#### WHAT YOU SHOULD DO
All of the data that follows is to be written out exactly, with images excluded.

DATA START

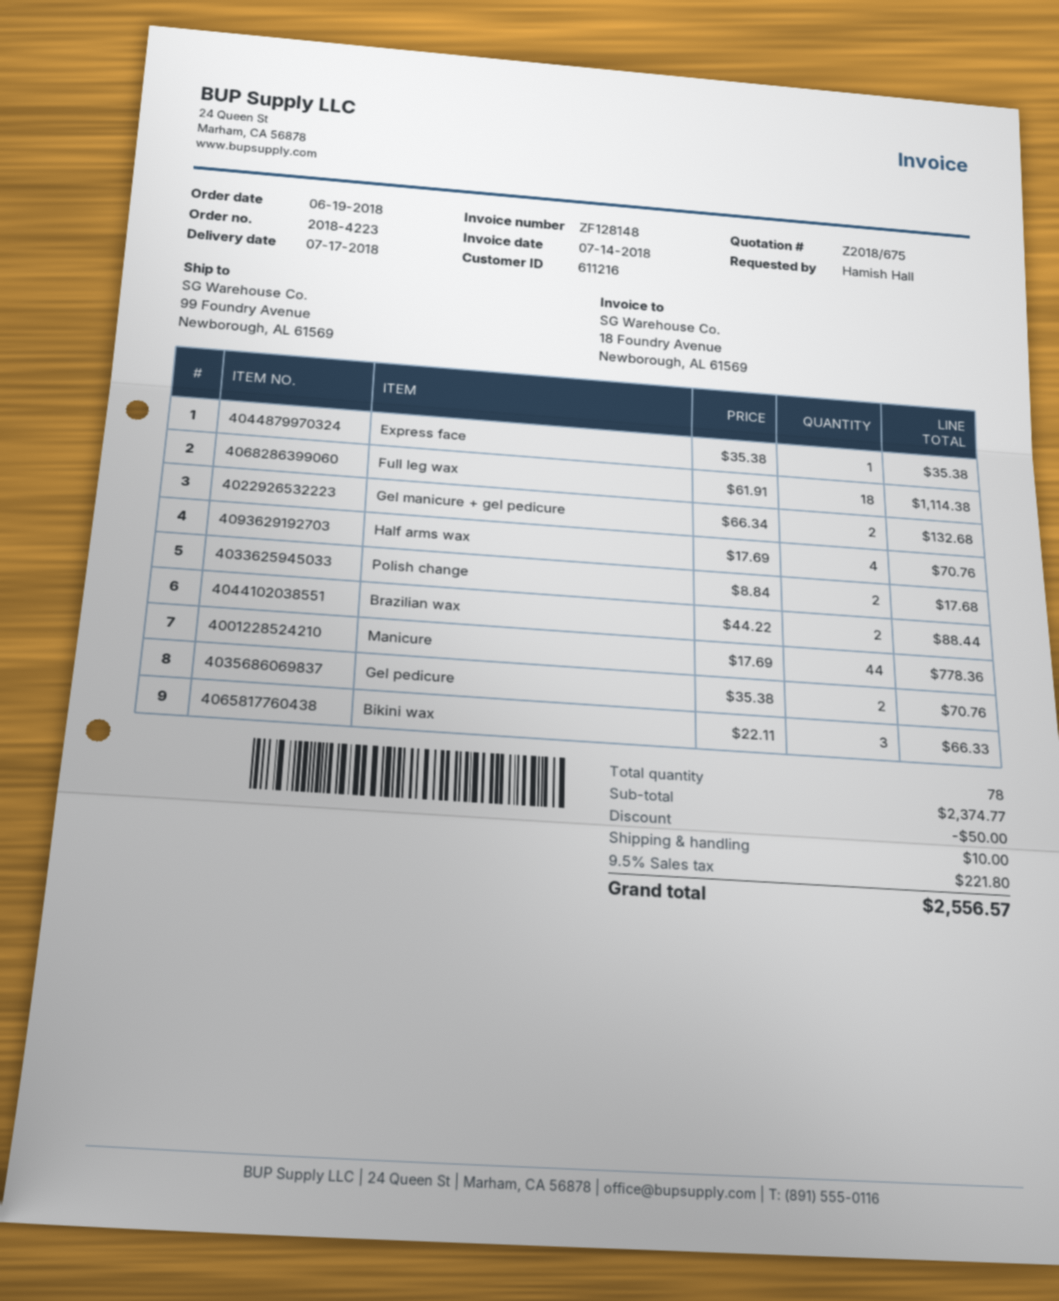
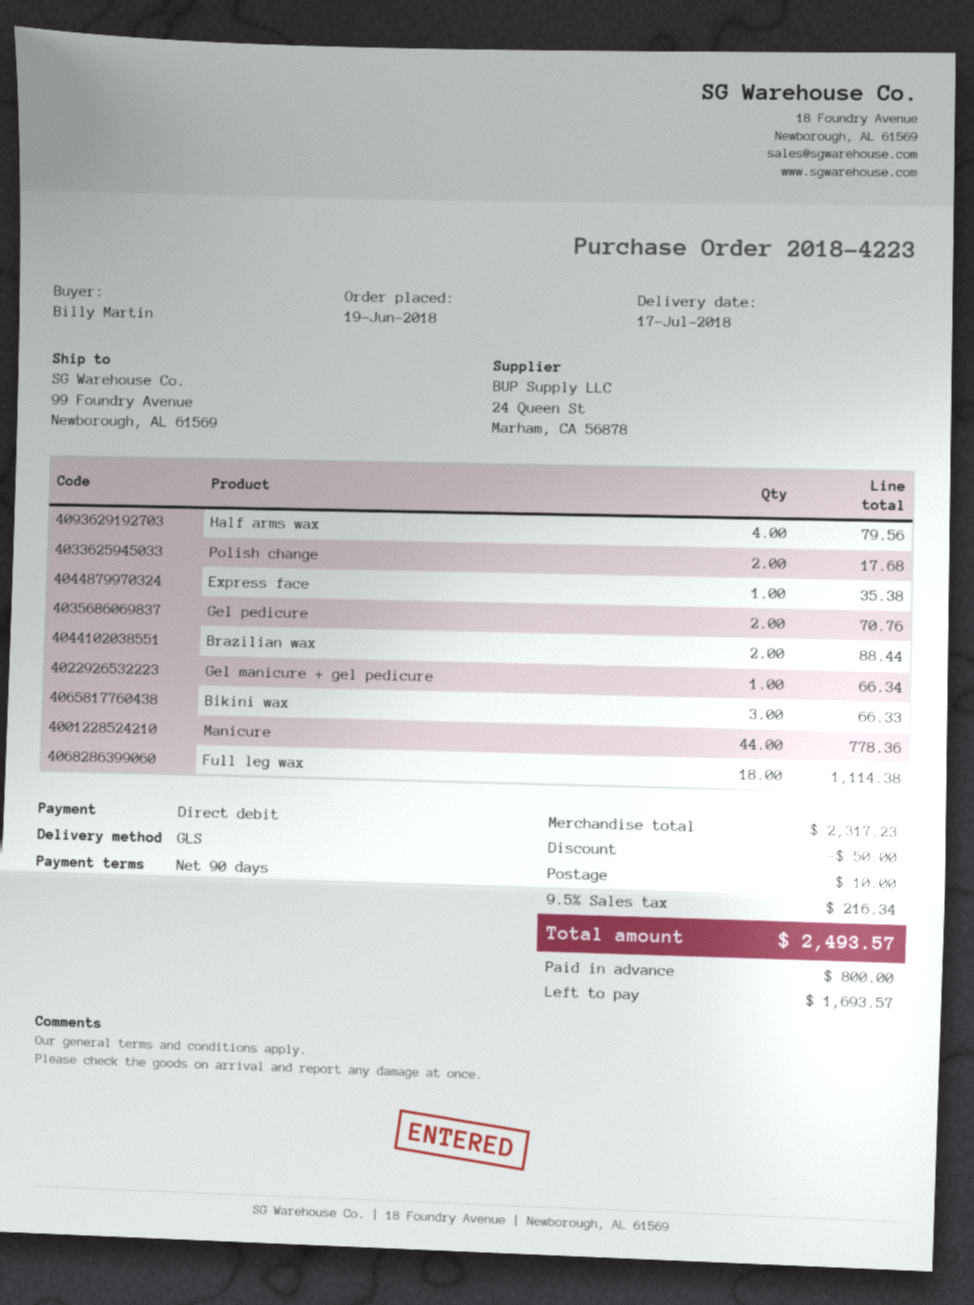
ordered by: Hamish Hall -> Billy Martin
Gel manicure + gel pedicure: 2 for 132.68 -> 1 for 66.34
Half arms wax: 4 for 70.76 -> 4 for 79.56
subtotal: 2374.77 -> 2317.23
tax: 9.5% = 221.80 -> 9.5% = 216.34
total: 2556.57 -> 2493.57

DATA END

#### RESPONSE TO THIS TASK
ordered by: Hamish Hall -> Billy Martin
Gel manicure + gel pedicure: 2 for 132.68 -> 1 for 66.34
Half arms wax: 4 for 70.76 -> 4 for 79.56
subtotal: 2374.77 -> 2317.23
tax: 9.5% = 221.80 -> 9.5% = 216.34
total: 2556.57 -> 2493.57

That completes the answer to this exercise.